The book has filled me with so much excitement for what lies ahead. Every night I read from it, I want to start my Camino further back so that I can experience some of the things this man has, knowing that it will never be the same for me.
I am now more than ever convinced that I should be walking this road this year. Although I can not pin point exactly the reasons for me doing it, I know for sure that one of the main reasons, is so I can talk to people here in my own country about it, and people who have never even heard of the Camino, can get to know about it.
There is still soooo much to be bought and done before we leave, but I am ready and willing to leave right now if I had to.
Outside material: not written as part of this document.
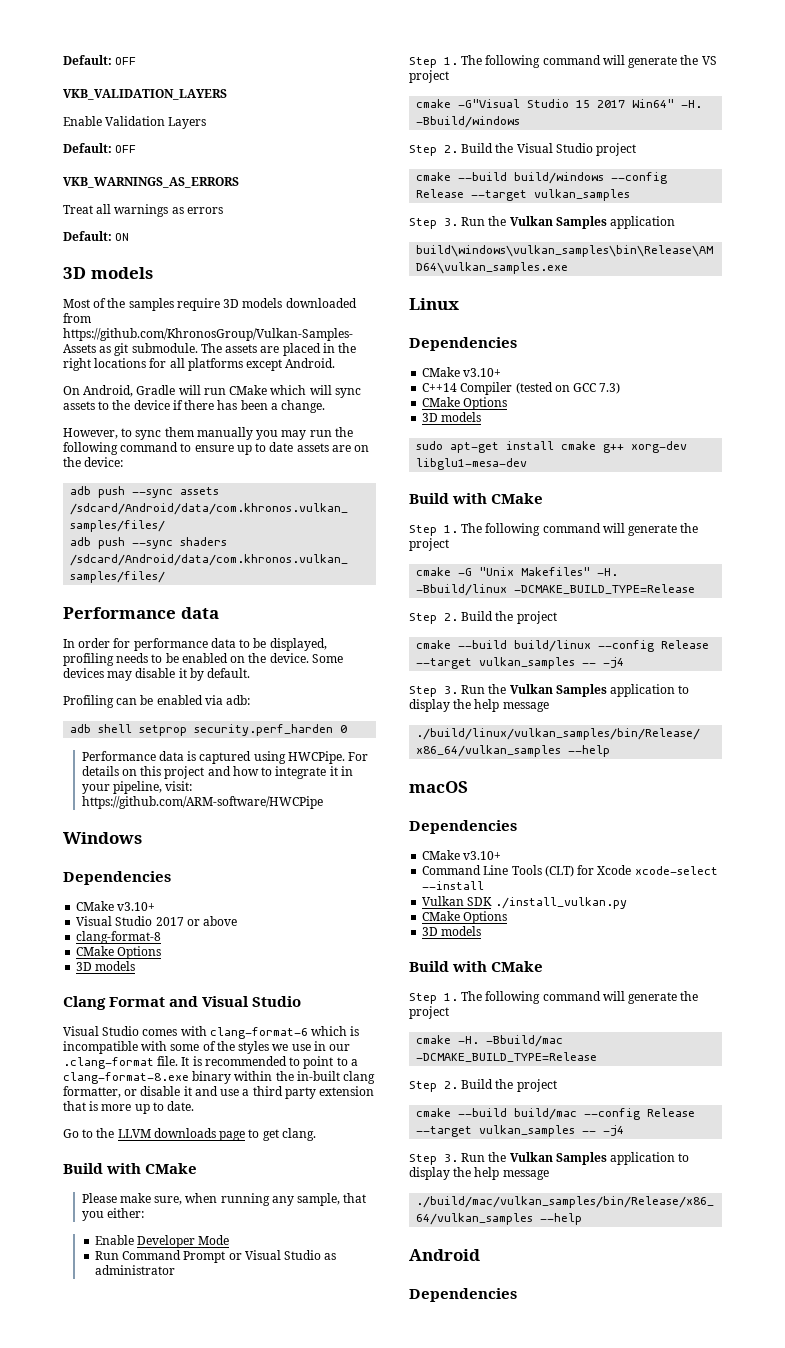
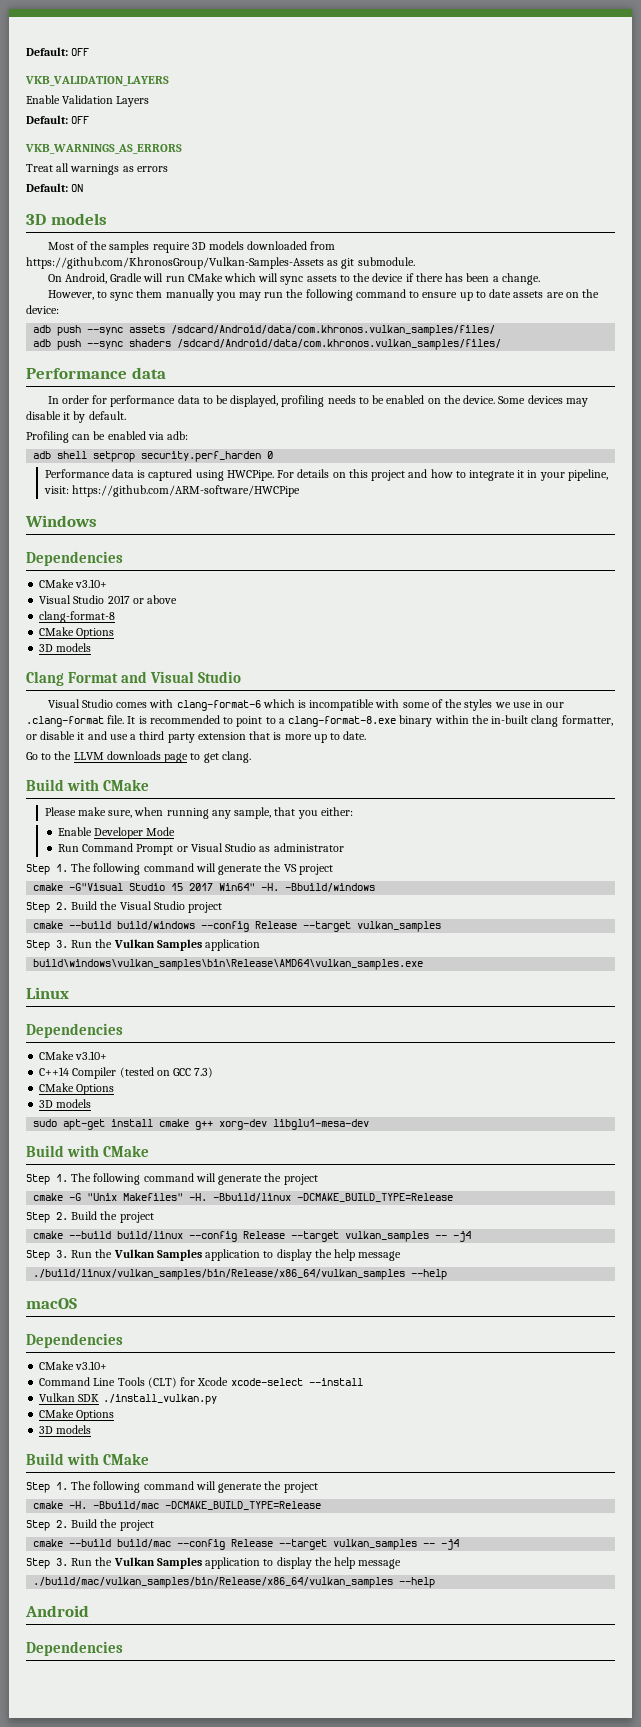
- The assets are placed in the right locations for all platforms except Android.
Tuesday, November 10, 2009
Monday, November 9, 2009
Thursday, November 5, 2009
So the Yankees did it again. Last night they won the World Series for the 27th time. What an achievement. Newspaper articles are branding them the World Champions.....well lets just see which other world teams they beat to win this title.....Oh wait, NONE.....This is an American sport, with a tournament in America, for American teams, and they call it the World Series.....
God (please) bless America.
1) Did you know that a dog does not sweat through salivating, but rather through the pads under his feet.
3) Sharks are apparently the only animals to never fall sick. They are immune to every single disease including cancer.
Wednesday, November 4, 2009
I have been thinking about the trip I am about to undertake at the end of the year. At the onset, I was very eager to do the Camino and had no issue with the walking, the weather or anything about it. However, in the past week or two, I have been having second thoughts. I now worry about walking with a backpack for 17 days. About my shoes being too small, about the right socks, about being cold. In fact I now worry about almost everything!!! I do think the more books I read about the Camino, the more I am being put off it. At the moment I am reading a book written by a South African who did the Camino when he was in his 60's. He did all this pre-Camino training, and preparation. The only preparation I did, was to buy walking shoes.
I know I will be ok, but maybe I am just a little scared of the unknown, and it is a daunting task ahead of me. I have to constantly remind myself that he is 60, and I am much younger, so the walking issue is not really an issue to me.
That all said, I am still very excited to do the walk, and can not wait to get there. I have such high expectations for it to be a great success. As long as I just constantly remind myself why I am doing it and what I am doing, I will be fine. Inshallah.